[Stored data]
◆ ◆ ◆ ◆ ◆ ◆ ◆
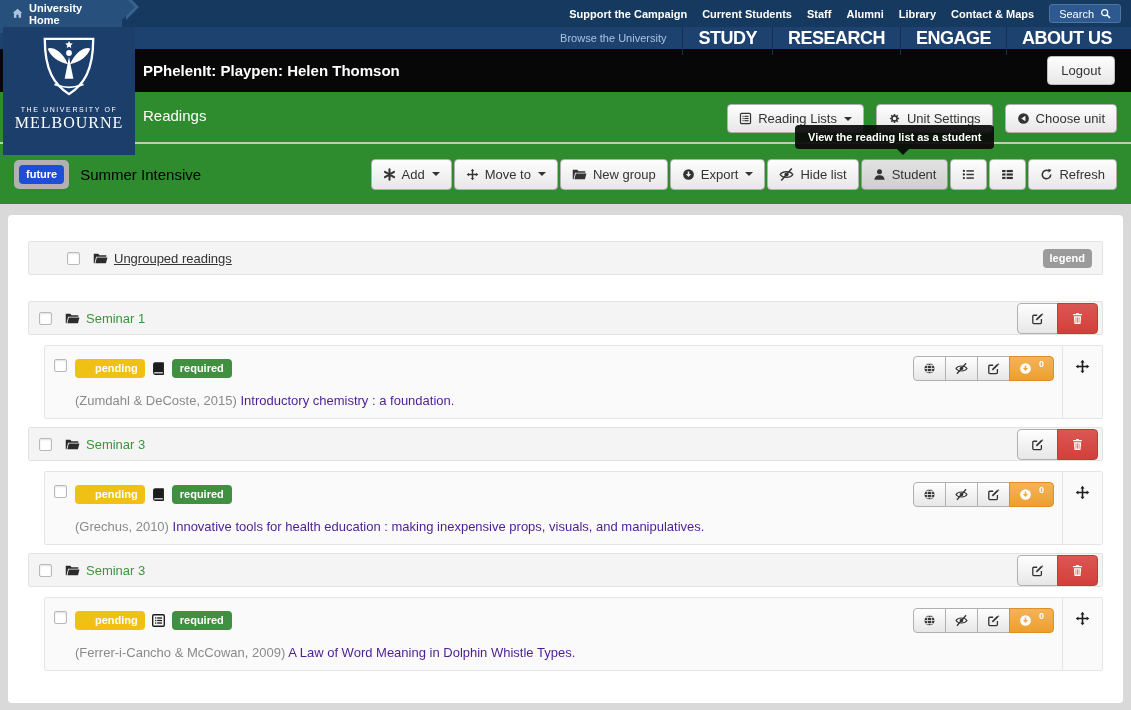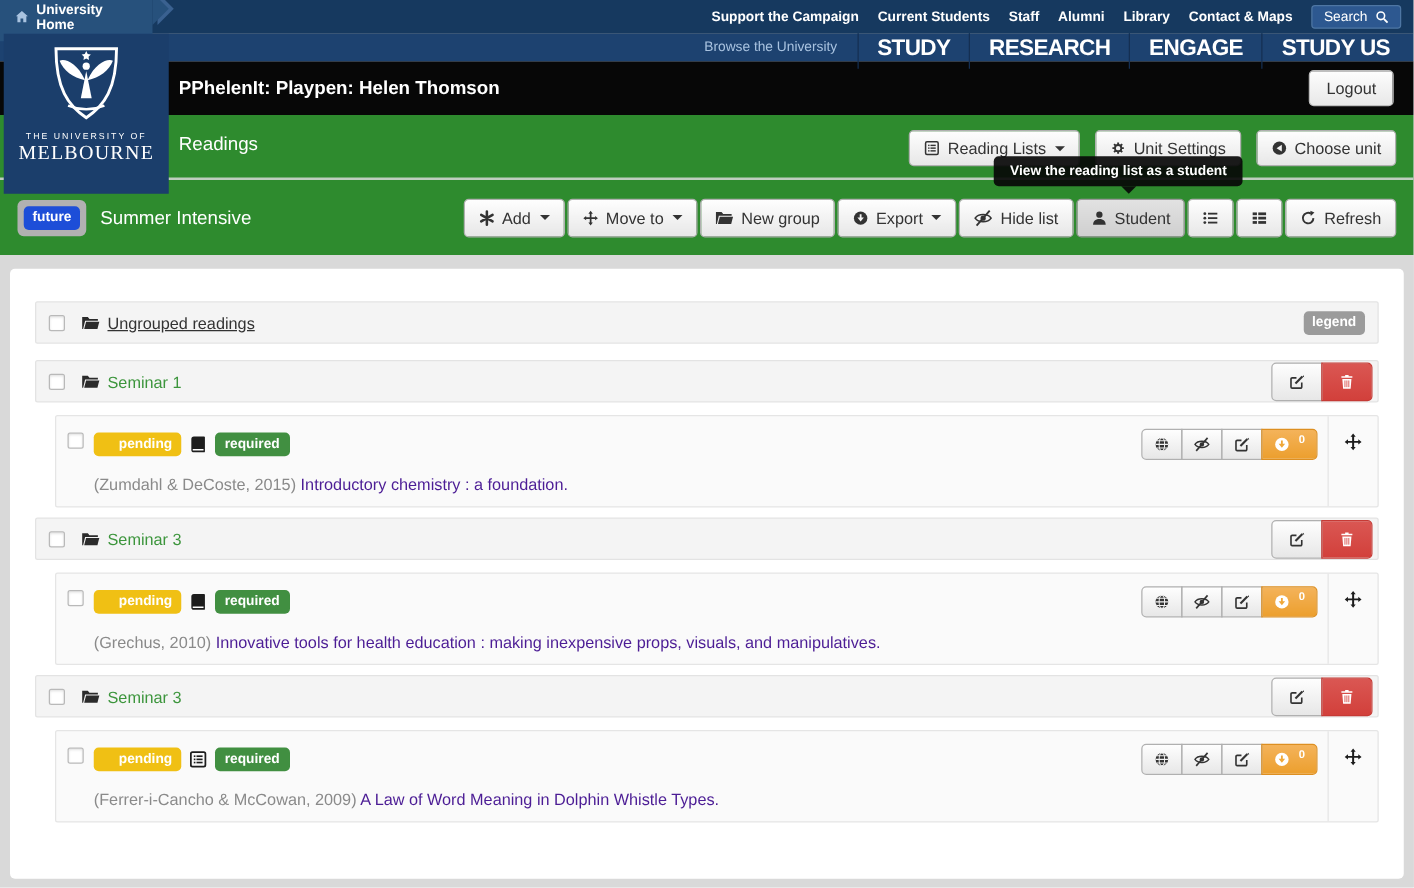--- a/index.html
+++ b/index.html
@@ -51,39 +51,39 @@
   .tooltip::after { content:""; position:absolute; left:102px; bottom:-6px; border-left:6px solid transparent;
                     border-right:6px solid transparent; border-top:6px solid rgba(8,8,8,0.92); }
 
   .greenbar2 { height:60px; background:#2E8B2E; display:flex; align-items:center; padding:0 14px; gap:11px; position:relative; z-index:2; }
   .future-wrap { background:#B1B1B1; border-radius:5px; padding:5px; display:inline-flex; }
   .badge { display:inline-block; color:#fff; font-size:11px; font-weight:bold; line-height:1; padding:4px 7px; border-radius:4px; }
   .badge-future { background:#1d4ed8; }
   .badge-pending { background:#F0C014;padding-left:20px; }
   .badge-required { background:#418F41; padding:4px 8px; }
   .badge-legend { background:#9B9B9B; }
-  .list-title { color:#ffffff; font-size:15px;text-align:center; }
+  .list-title { color:#000000; font-size:15px;text-align:center; }
   .toolbar { margin-left:auto; display:flex; gap:2px; }
 
   
   .logo { position:absolute; left:3px; top:27px; width:132px; height:128px; background:#1B3E6B; z-index:10;
           display:flex; flex-direction:column; align-items:center; }
   .logo svg { margin-top:9px; }
   .logo-line1 { color:#fff; font-size:7px; letter-spacing:1.6px; margin-top:6px; }
   .logo-line2 { color:#fff; font-size:16px; font-family:"Liberation Serif", serif; letter-spacing:1px; margin-top:1px; }
 
   
   .panel { position:absolute; left:8px; right:8px; top:215px; bottom:7px; background:#fff; border-radius:4px;
            padding:26px 20px; overflow:hidden; }
   .hrow { display:flex; align-items:center; background:#F4F4F4; border:1px solid #E3E3E3; border-radius:2px;
           min-height:34px; padding-right:4px; }
   .check-col { width:32px; display:flex; justify-content:center; flex:none; }
   .cbx { width:13px; height:13px; background:#fff; border:1px solid #B9B9B9; border-radius:2px;
          box-shadow:inset 0 1px 2px rgba(0,0,0,0.12); cursor:pointer; display:inline-block; }
-  .ungrouped-row { margin-bottom:13px; }
+  .ungrouped-row { margin-bottom:26px;padding-left:28px; }
   .ungrouped-link { color:#333; font-size:13px; text-decoration:underline; margin-left:6px; cursor:pointer; }
   .folder-ic { color:#2b2b2b; margin-left:4px; flex:none; }
   .badge-legend { margin-left:auto; margin-right:6px; }
 
   .group-row { margin-bottom:10px; }
   .group-link { color:#3C953C; font-size:13px; text-decoration:none; margin-left:6px; cursor:pointer; }
   .group-actions { margin-left:auto; display:inline-flex; }
   .group-actions .btn { border-radius:0; margin-left:-1px; padding:8px 13px; }
   .group-actions .btn:first-child { border-radius:4px 0 0 4px; margin-left:0; }
   .group-actions .btn:last-child { border-radius:0 4px 4px 0; }
@@ -237,21 +237,21 @@
           </svg>
       </button>
     </div>
   </div>
 
   <div class="navbar">
     <a class="browse">Browse the University</a>
     <a class="navitem">STUDY</a>
     <a class="navitem">RESEARCH</a>
     <a class="navitem">ENGAGE</a>
-    <a class="navitem">STUDY US</a>
+    <a class="navitem">ABOUT US</a>
   </div>
 
   <div class="blackbar">
     <span class="unit-title">PPhelenIt: Playpen: Helen Thomson</span>
     <button class="logout-btn">Logout</button>
   </div>
 
   <div class="greenbar1">
     <span class="readings-title">Readings</span>
     <div class="gb1-buttons">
◆ ◆ ◆ ◆ ◆ ◆ ◆
■ Work request: Filter the records above for lines containing the word "STUDY", and copy those lines.

■ Finished exercise:
     <a class="navitem">STUDY</a>
-    <a class="navitem">STUDY US</a>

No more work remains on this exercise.